Mayor John Watson said the HESCO barriers are much easier to set up than sandbags. A handful of people, working with power equipment, can set up several hundred feet of them in a few hours, he said. It would take dozens of volunteers all day to make a sandbag wall that big, and it wouldn't be as sturdy, he said.
The Federal Emergency Management Agency paid more than $100,000 for Vinton’s HESCO barriers, after sandbags failed to protect the town’s power plant during the record 2008 flood. The town had several days' warning of the current flood, plenty of time for workers to unfold the barriers, set them up and fill them with sand. When the flood is over, the barriers can be emptied and folded back up.
Cedar Rapids has been among the Iowa towns using HESCO barriers. Crews there set up lines of them in areas that local officials had hoped would be protected by flood walls by now.

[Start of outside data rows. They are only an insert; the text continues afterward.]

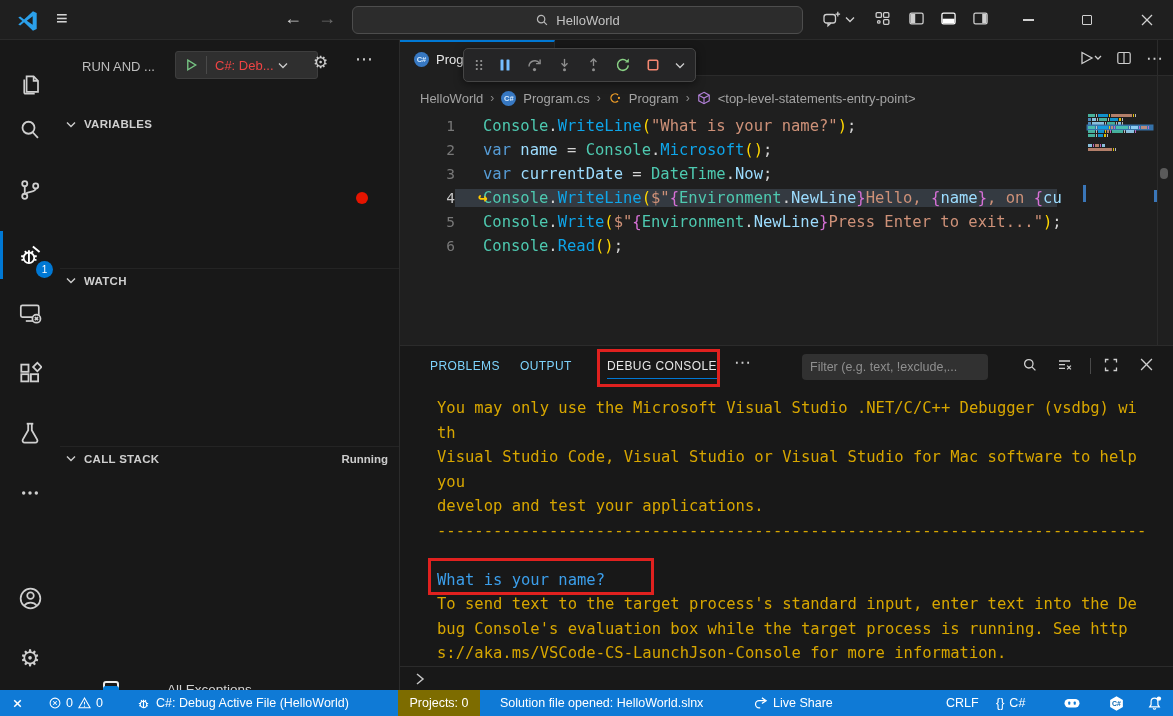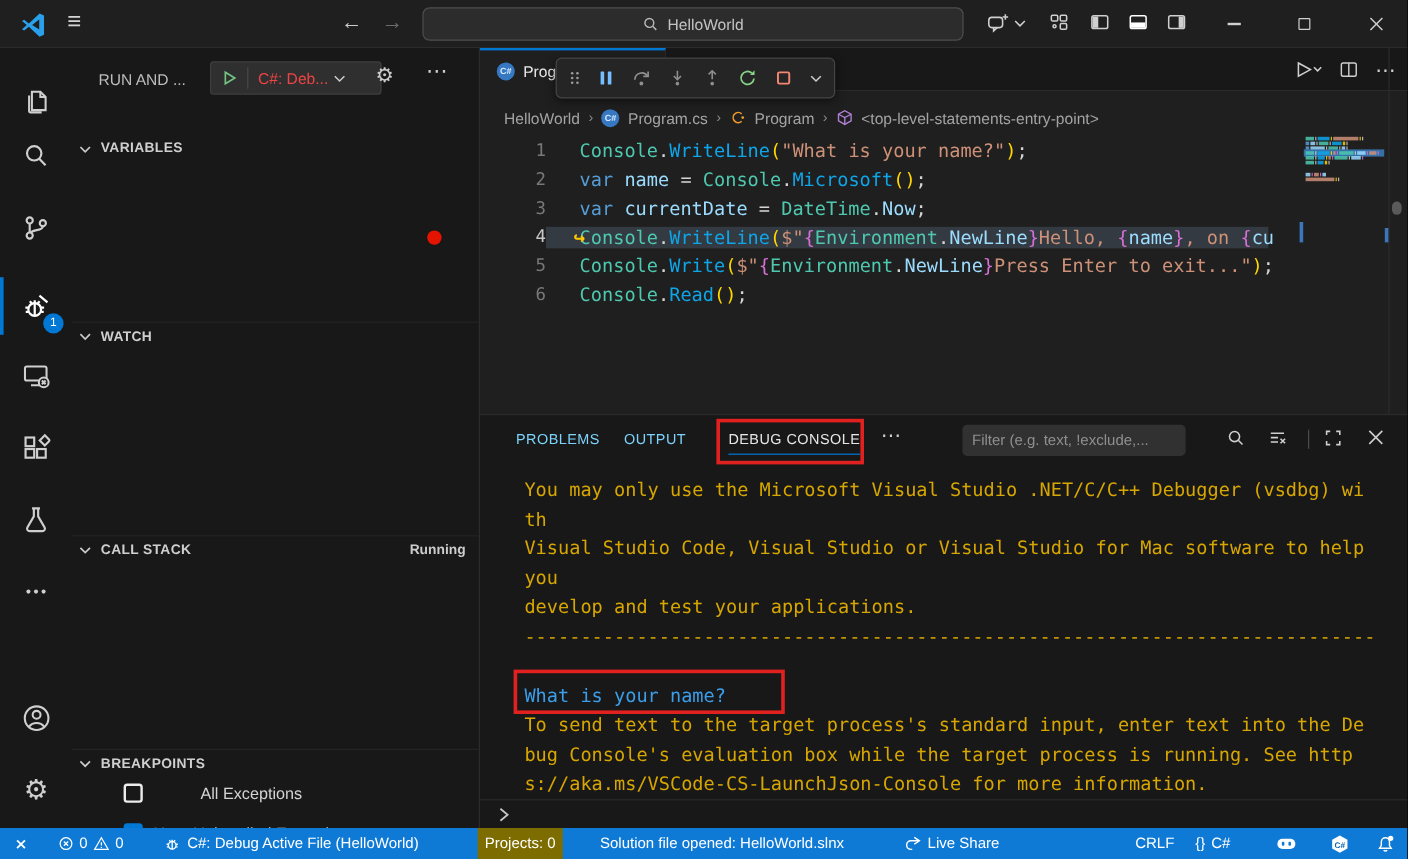"BREAKPOINTS" div.section { html: <div> <svg> <polyline></polyline> </svg> <span>BREAKPOINTS</span> </div> -> none }
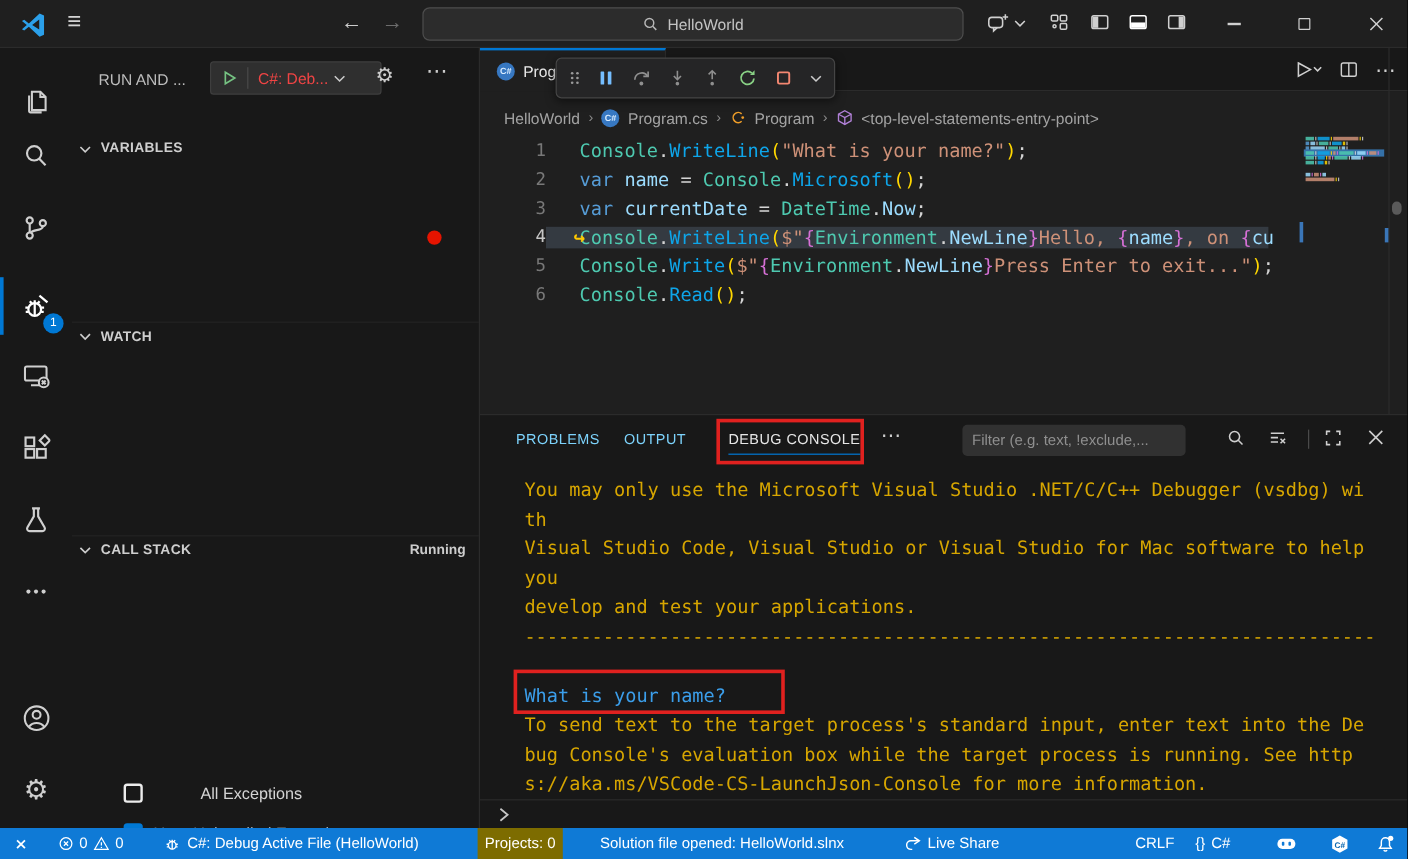"All Exceptions" div.bp-row { top: 608px -> 636px }
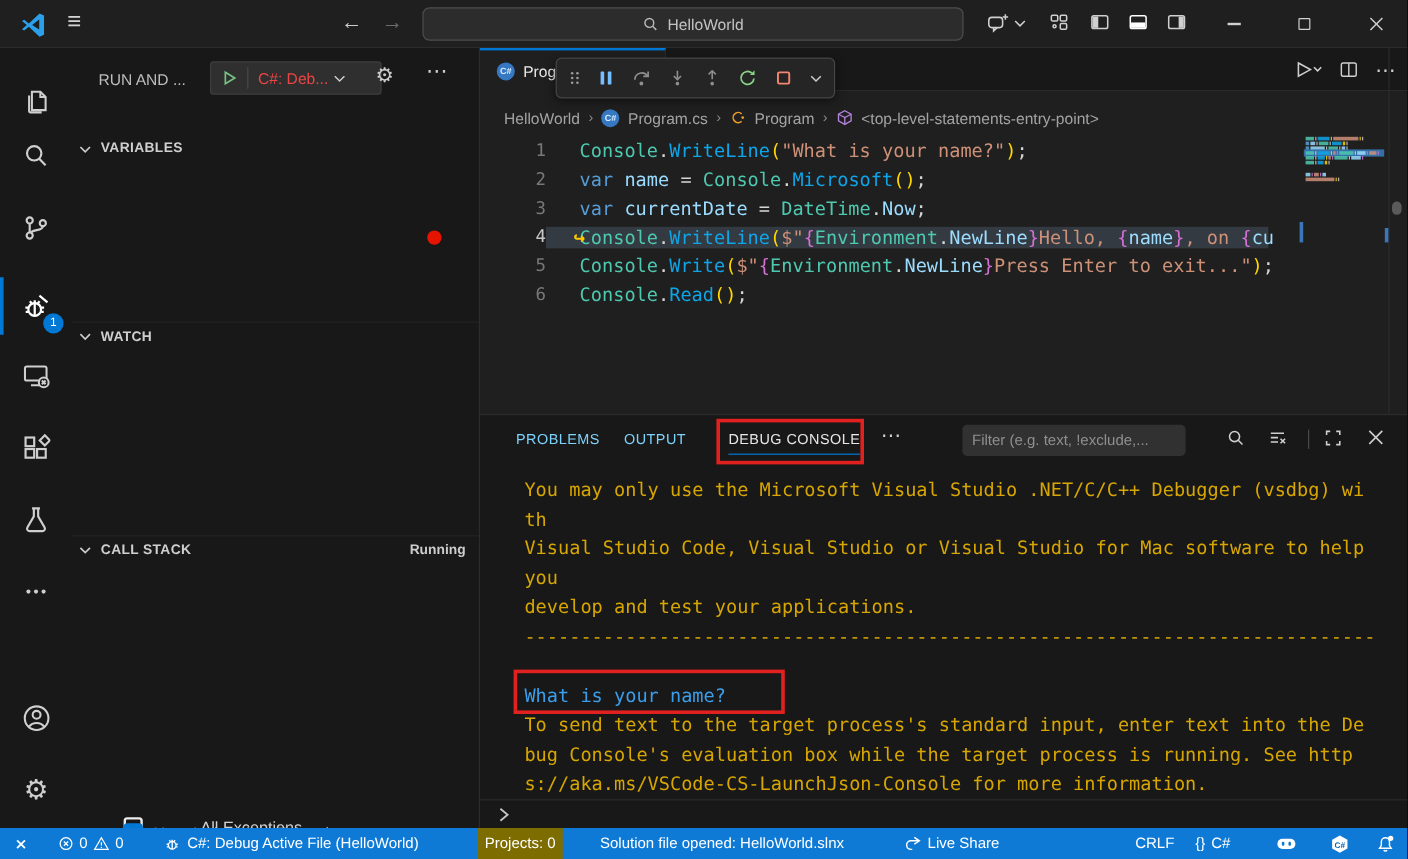"Projects: 0" .st-projects { width: 71px -> 82px }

Iowa National Guard soldiers became accustomed to the HESCO barriers while serving on fortified bases in Iraq and Afghanistan.
Sgt. First Class Terry Miller of Burlington first saw the structures when he served with the Guard in Iraq. The HESCO barriers were set up around latrines and sleeping areas, to protect soldiers from insurgents’ rockets and mortar rounds.
Miller, who served as a combat engineer, said a few soldiers can quickly set up a HESCO wall, minimizing the amount of time troops are exposed to enemy fire before the project is done. Also, he said, sandbag walls must be built much wider at the base. “Where with these, you can stack them right on top of each other,” he said.
Miller helped sling sandbags during the 1993 floods, but he didn’t consider the possible civilian use of HESCO barriers until he helped put them up during a Burlington flood in 2008. “It’s a phenomenal idea,” he said of their flood-wall use.